▸ **Assignment**:
All entries are to be quoted exactly; the images stay out of the copy.

▸ **Given data**:
───

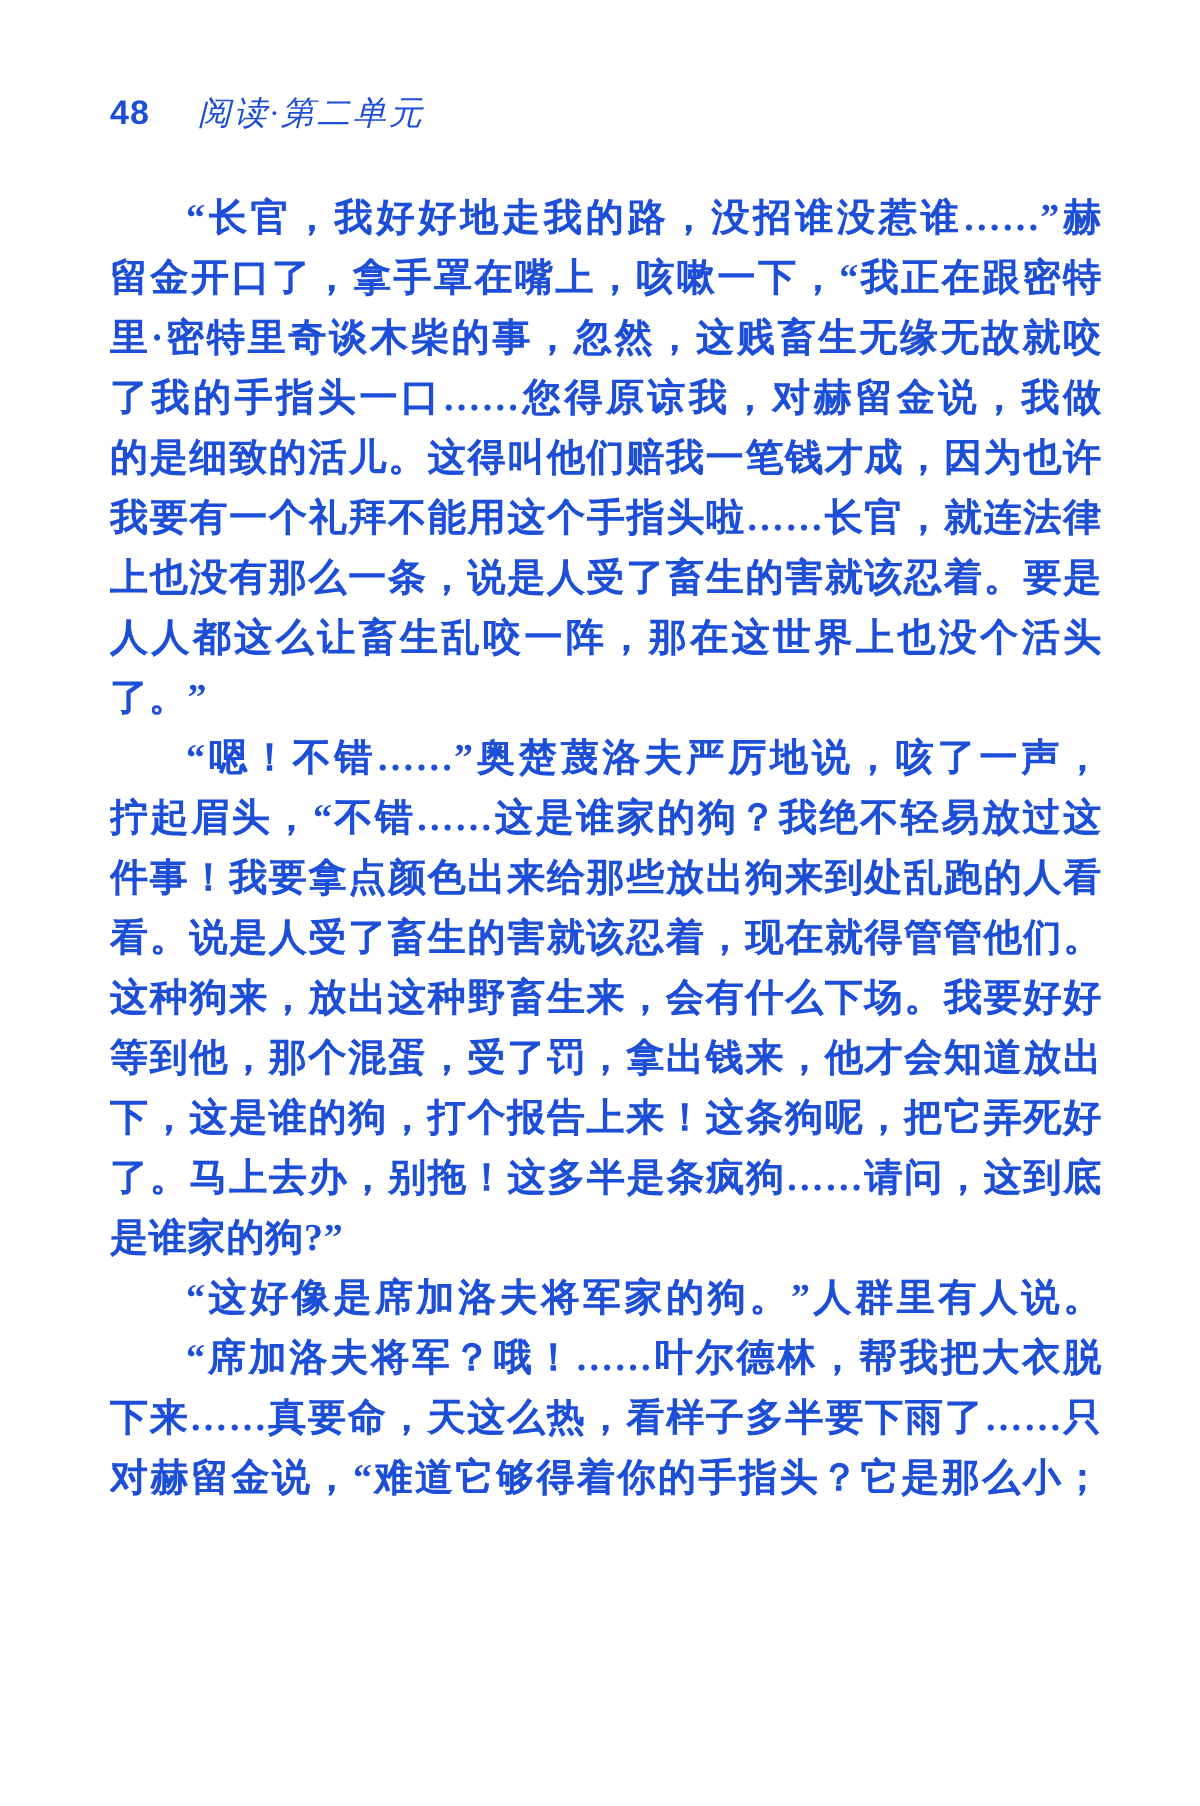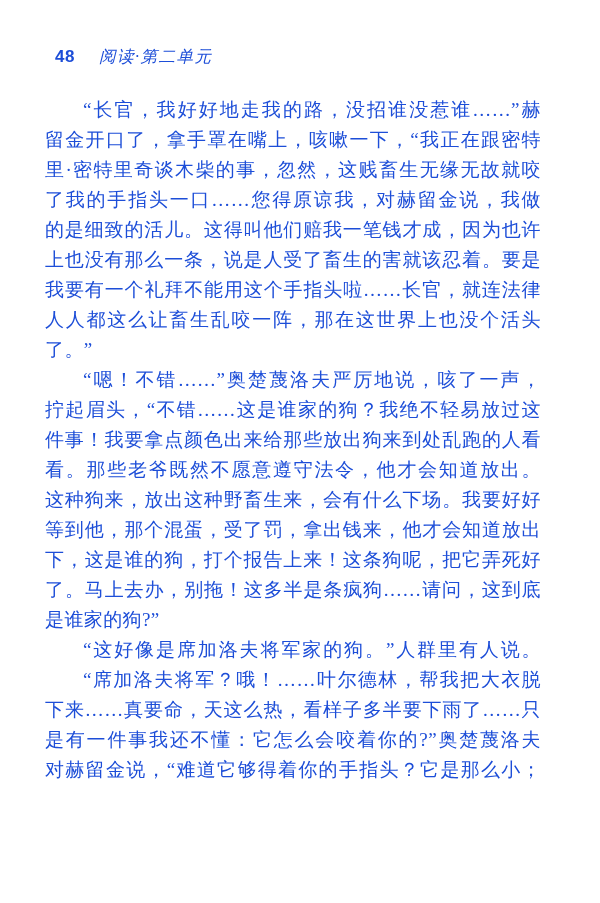"“长官，我好好地走我的路，没招谁没惹谁……”赫" .text-block { font-weight: none -> bold; left: 45px -> 55px }
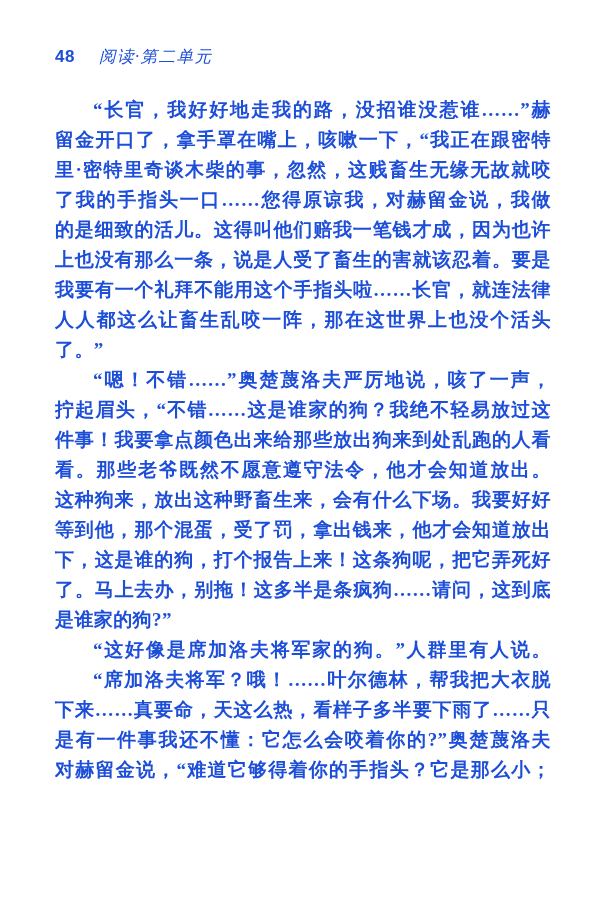"上也没有那么一条，说是人受了畜生的害就该忍着。要是" div.line { order: before "我要有一个礼拜不能用这个手指头啦……长官，就连法律" -> after "我要有一个礼拜不能用这个手指头啦……长官，就连法律" }
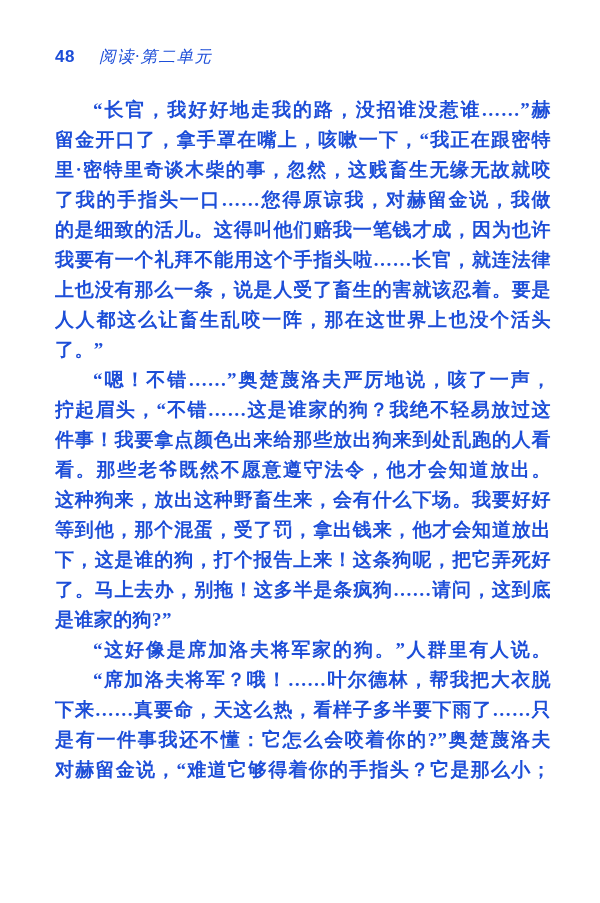"看。那些老爷既然不愿意遵守法令，他才会知道放出。" div.line { text: 那些老爷既然不愿意遵守法令，他才会知道放出 -> 说是人受了畜生的害就该忍着，现在就得管管他们 }
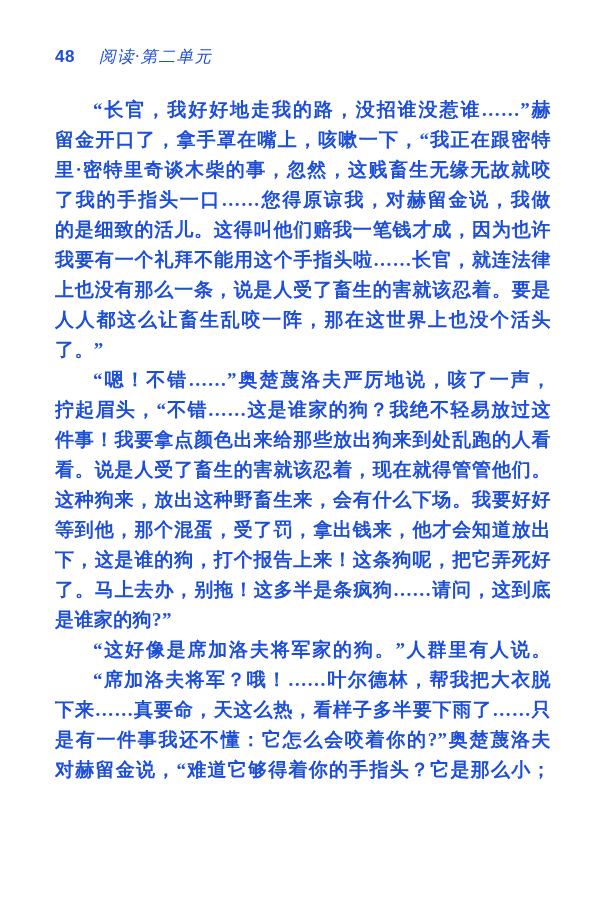"是有一件事我还不懂：它怎么会咬着你的?”奥楚蔑洛夫" div.line { html: <div>是有一件事我还不懂：它怎么会咬着你的?”奥楚蔑洛夫</div> -> none }
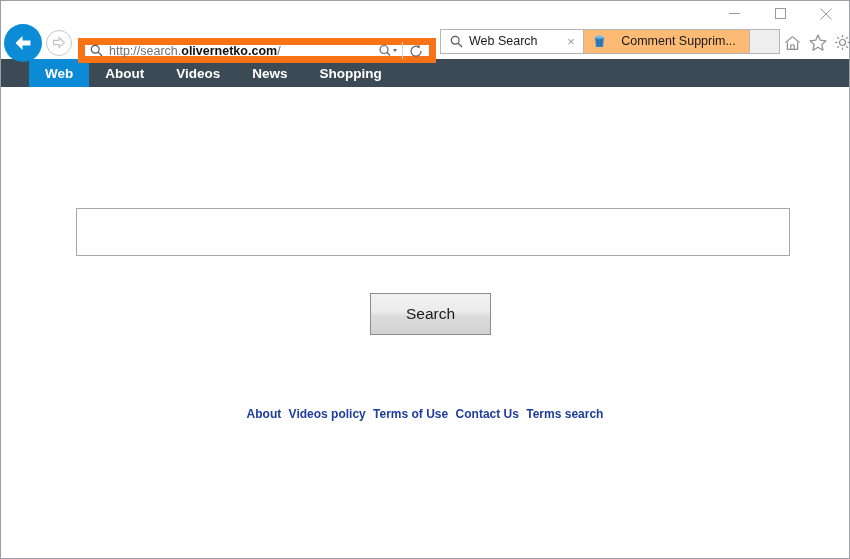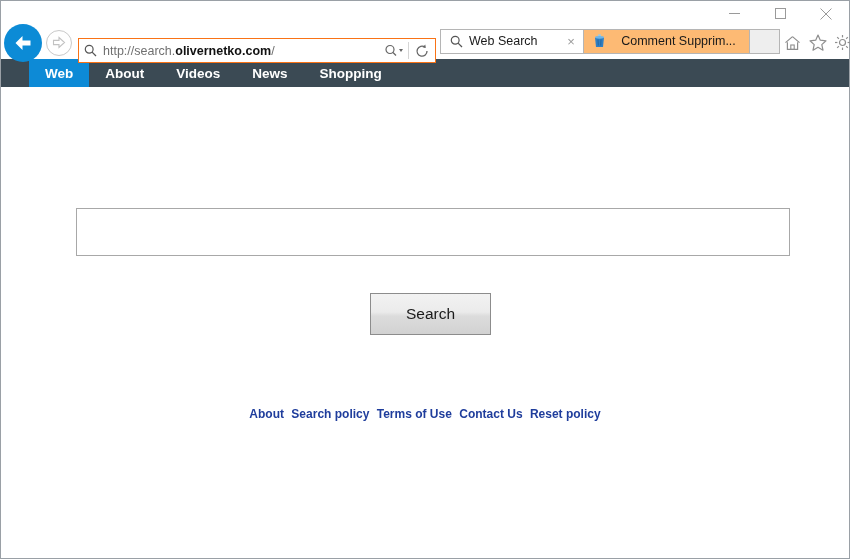"http://search.olivernetko.com/" .addressbar { border: 1px solid #f97316 -> 7px solid #f97316 }
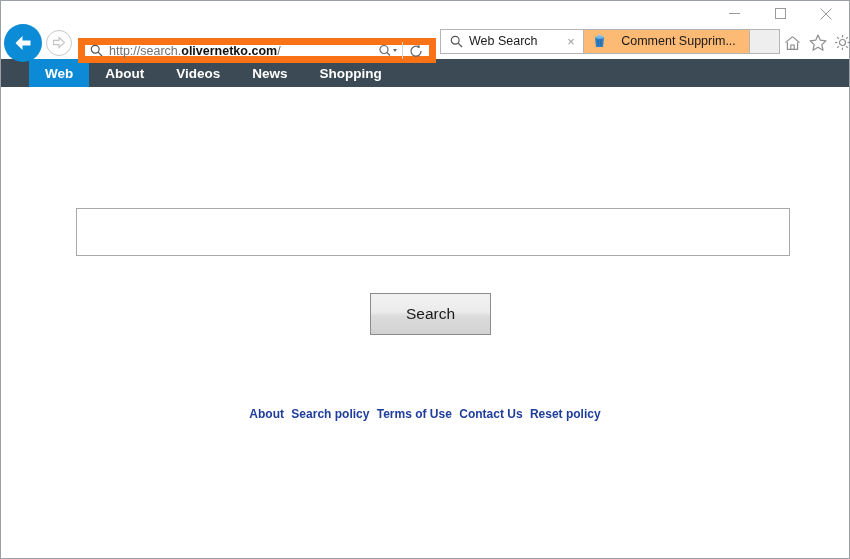"Search policy" a { text: Search -> Videos }
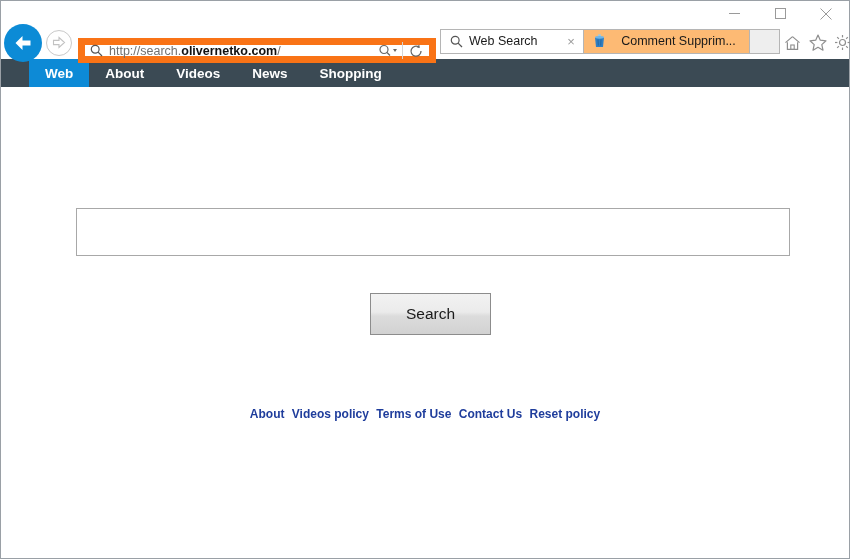"Reset policy" a { text: Reset policy -> Terms search }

───

▸ **Response**:
"“长官，我好好地走我的路，没招谁没惹谁……”赫" .text-block { font-weight: none -> bold; left: 45px -> 55px }
"上也没有那么一条，说是人受了畜生的害就该忍着。要是" div.line { order: before "我要有一个礼拜不能用这个手指头啦……长官，就连法律" -> after "我要有一个礼拜不能用这个手指头啦……长官，就连法律" }
"看。那些老爷既然不愿意遵守法令，他才会知道放出。" div.line { text: 那些老爷既然不愿意遵守法令，他才会知道放出 -> 说是人受了畜生的害就该忍着，现在就得管管他们 }
"是有一件事我还不懂：它怎么会咬着你的?”奥楚蔑洛夫" div.line { html: <div>是有一件事我还不懂：它怎么会咬着你的?”奥楚蔑洛夫</div> -> none }
"http://search.olivernetko.com/" .addressbar { border: 1px solid #f97316 -> 7px solid #f97316 }
"Search policy" a { text: Search -> Videos }
"Reset policy" a { text: Reset policy -> Terms search }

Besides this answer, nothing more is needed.